*DATA RECORDS*:
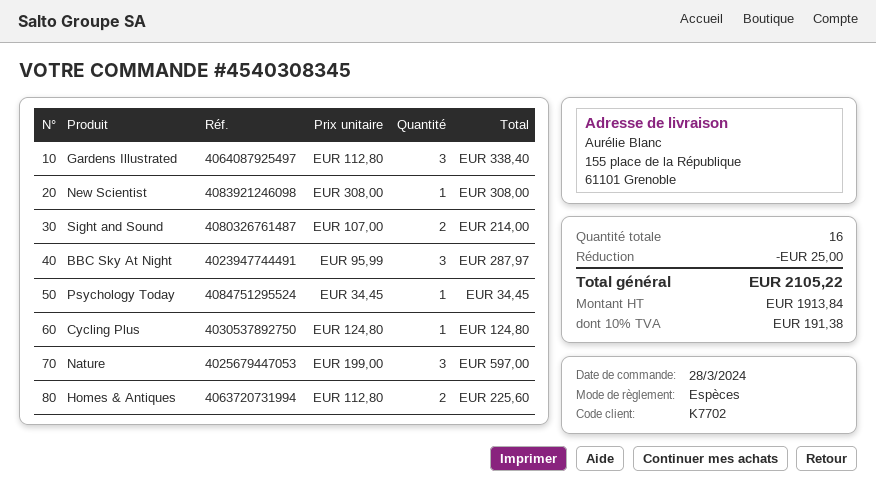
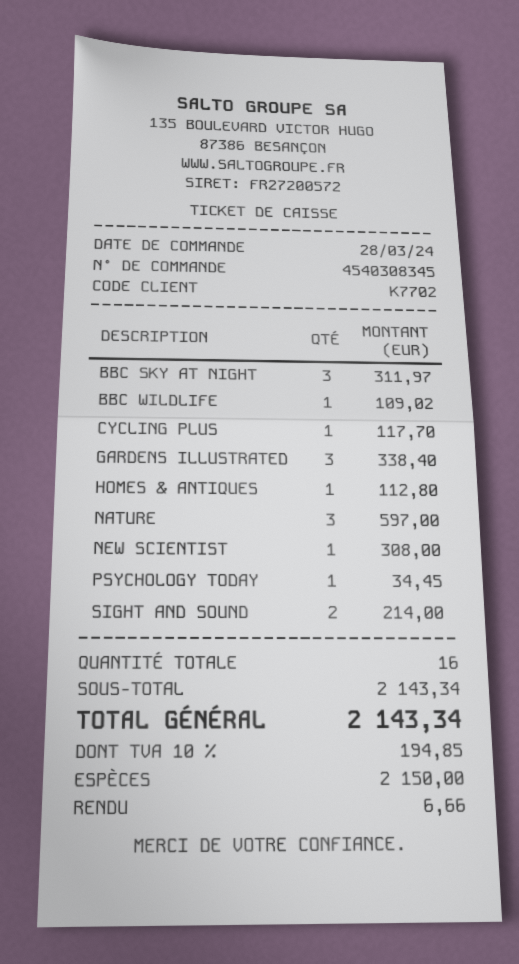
BBC Sky At Night: 3 for 287.97 -> 3 for 311.97
Cycling Plus: 1 for 124.80 -> 1 for 117.70
Homes & Antiques: 2 for 225.60 -> 1 for 112.80
BBC WILDLIFE: none -> 1 for 109.02
discount: 25.00 -> none
tax: 10% = 191.38 -> 10% = 194.85
total: 2105.22 -> 2143.34

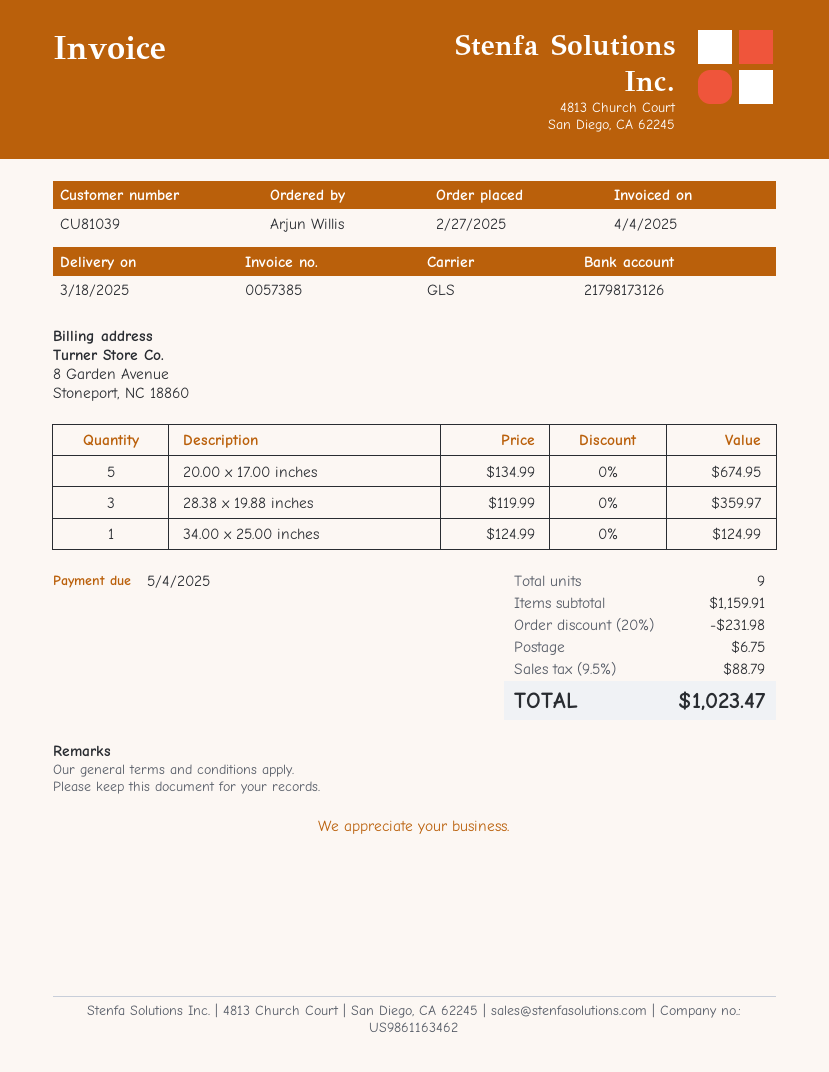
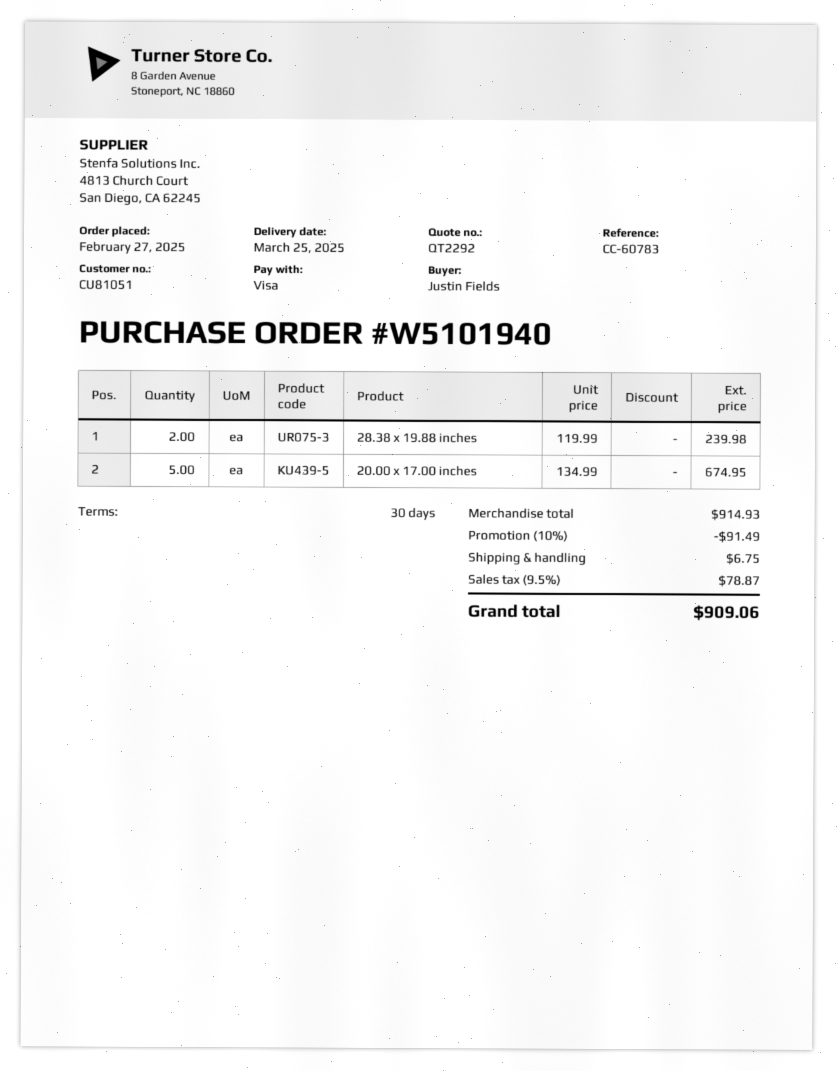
delivery date: 2025-03-18 -> 2025-03-25
customer number: CU81039 -> CU81051
ordered by: Arjun Willis -> Justin Fields
28.38 x 19.88 inches: 3 x 119.99 = 359.97 -> 2 x 119.99 = 239.98
34.00 x 25.00 inches: 1 x 124.99 = 124.99 -> none
subtotal: 1159.91 -> 914.93
discount: 20% = 231.98 -> 10% = 91.49
tax: 9.5% = 88.79 -> 9.5% = 78.87
total: 1023.47 -> 909.06

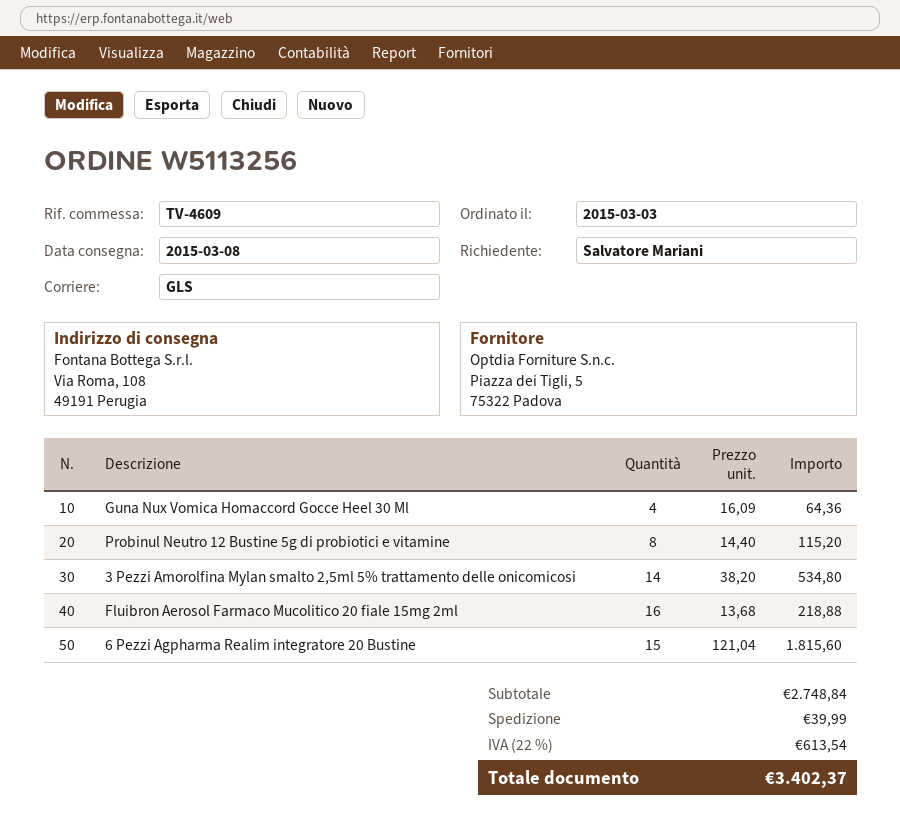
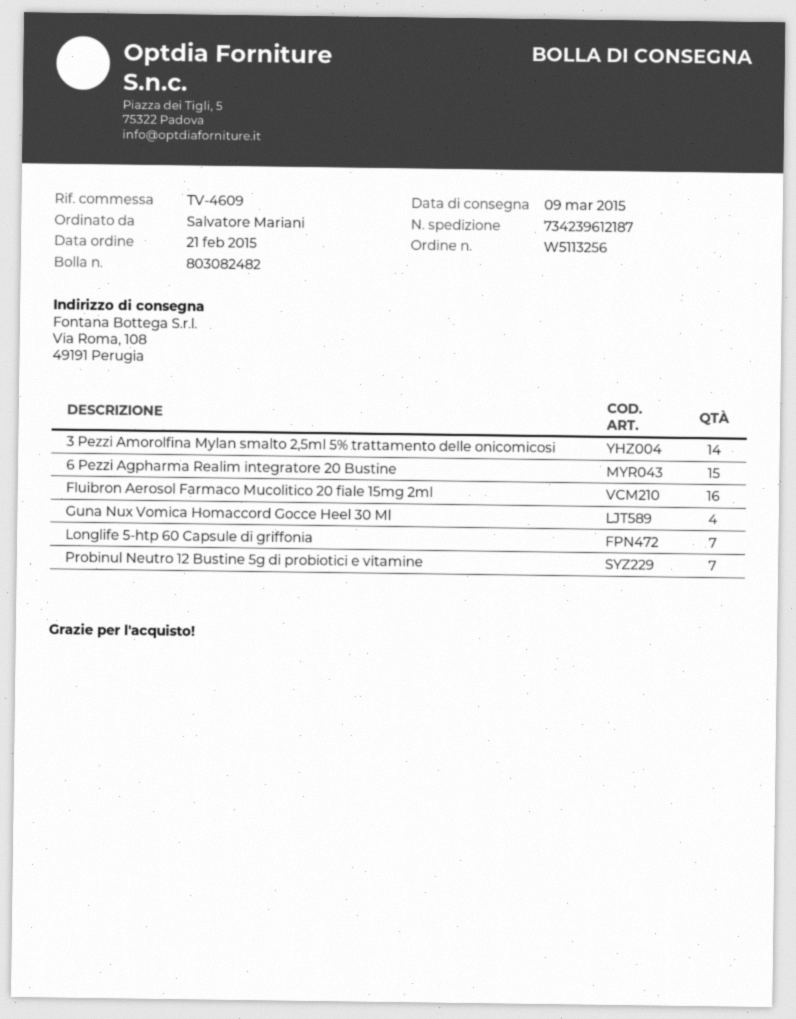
order date: 2015-03-03 -> 2015-02-21
delivery date: 2015-03-08 -> 2015-03-09
Probinul Neutro 12 Bustine 5g di probiotici e vitamine: 8 -> 7
Longlife 5-htp 60 Capsule di griffonia: none -> 7

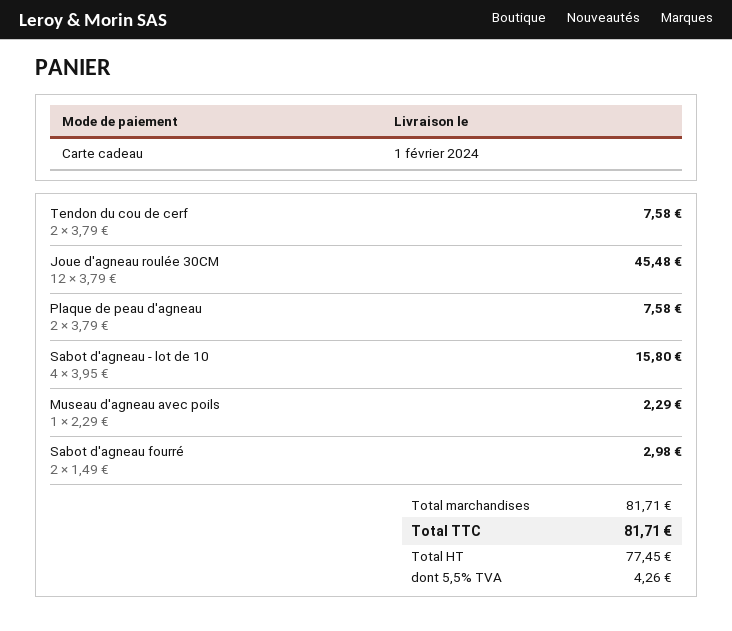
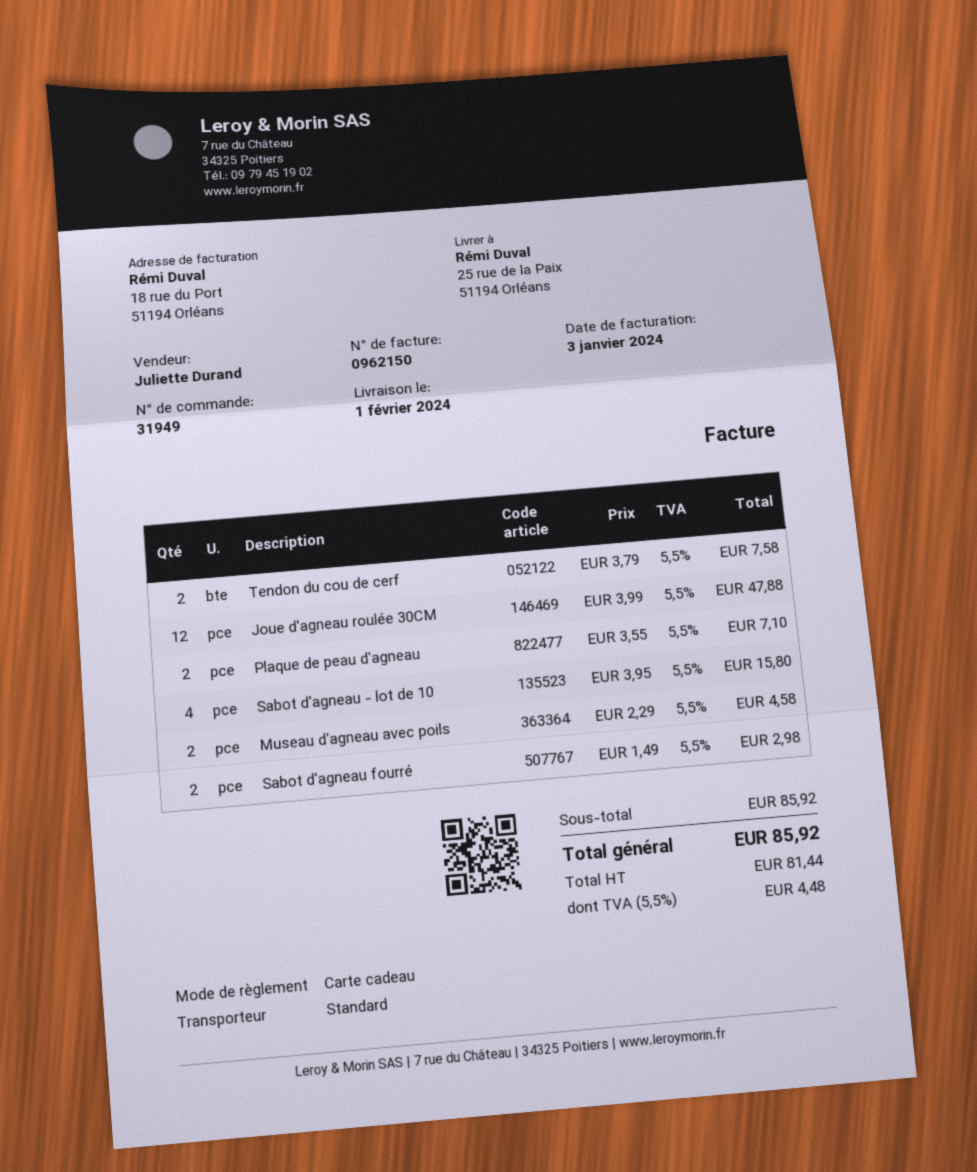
Joue d'agneau roulée 30CM: 12 x 3.79 = 45.48 -> 12 x 3.99 = 47.88
Plaque de peau d'agneau: 2 x 3.79 = 7.58 -> 2 x 3.55 = 7.10
Museau d'agneau avec poils: 1 x 2.29 = 2.29 -> 2 x 2.29 = 4.58
subtotal: 81.71 -> 85.92
net: 77.45 -> 81.44
tax: 5.5% = 4.26 -> 5.5% = 4.48
total: 81.71 -> 85.92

*WORK REQUIRED*:
Transcribe the records above exactly as they appear, leaving out any pictures.

*EXPECTED ANSWER*:
BBC Sky At Night: 3 for 287.97 -> 3 for 311.97
Cycling Plus: 1 for 124.80 -> 1 for 117.70
Homes & Antiques: 2 for 225.60 -> 1 for 112.80
BBC WILDLIFE: none -> 1 for 109.02
discount: 25.00 -> none
tax: 10% = 191.38 -> 10% = 194.85
total: 2105.22 -> 2143.34

delivery date: 2025-03-18 -> 2025-03-25
customer number: CU81039 -> CU81051
ordered by: Arjun Willis -> Justin Fields
28.38 x 19.88 inches: 3 x 119.99 = 359.97 -> 2 x 119.99 = 239.98
34.00 x 25.00 inches: 1 x 124.99 = 124.99 -> none
subtotal: 1159.91 -> 914.93
discount: 20% = 231.98 -> 10% = 91.49
tax: 9.5% = 88.79 -> 9.5% = 78.87
total: 1023.47 -> 909.06

order date: 2015-03-03 -> 2015-02-21
delivery date: 2015-03-08 -> 2015-03-09
Probinul Neutro 12 Bustine 5g di probiotici e vitamine: 8 -> 7
Longlife 5-htp 60 Capsule di griffonia: none -> 7

Joue d'agneau roulée 30CM: 12 x 3.79 = 45.48 -> 12 x 3.99 = 47.88
Plaque de peau d'agneau: 2 x 3.79 = 7.58 -> 2 x 3.55 = 7.10
Museau d'agneau avec poils: 1 x 2.29 = 2.29 -> 2 x 2.29 = 4.58
subtotal: 81.71 -> 85.92
net: 77.45 -> 81.44
tax: 5.5% = 4.26 -> 5.5% = 4.48
total: 81.71 -> 85.92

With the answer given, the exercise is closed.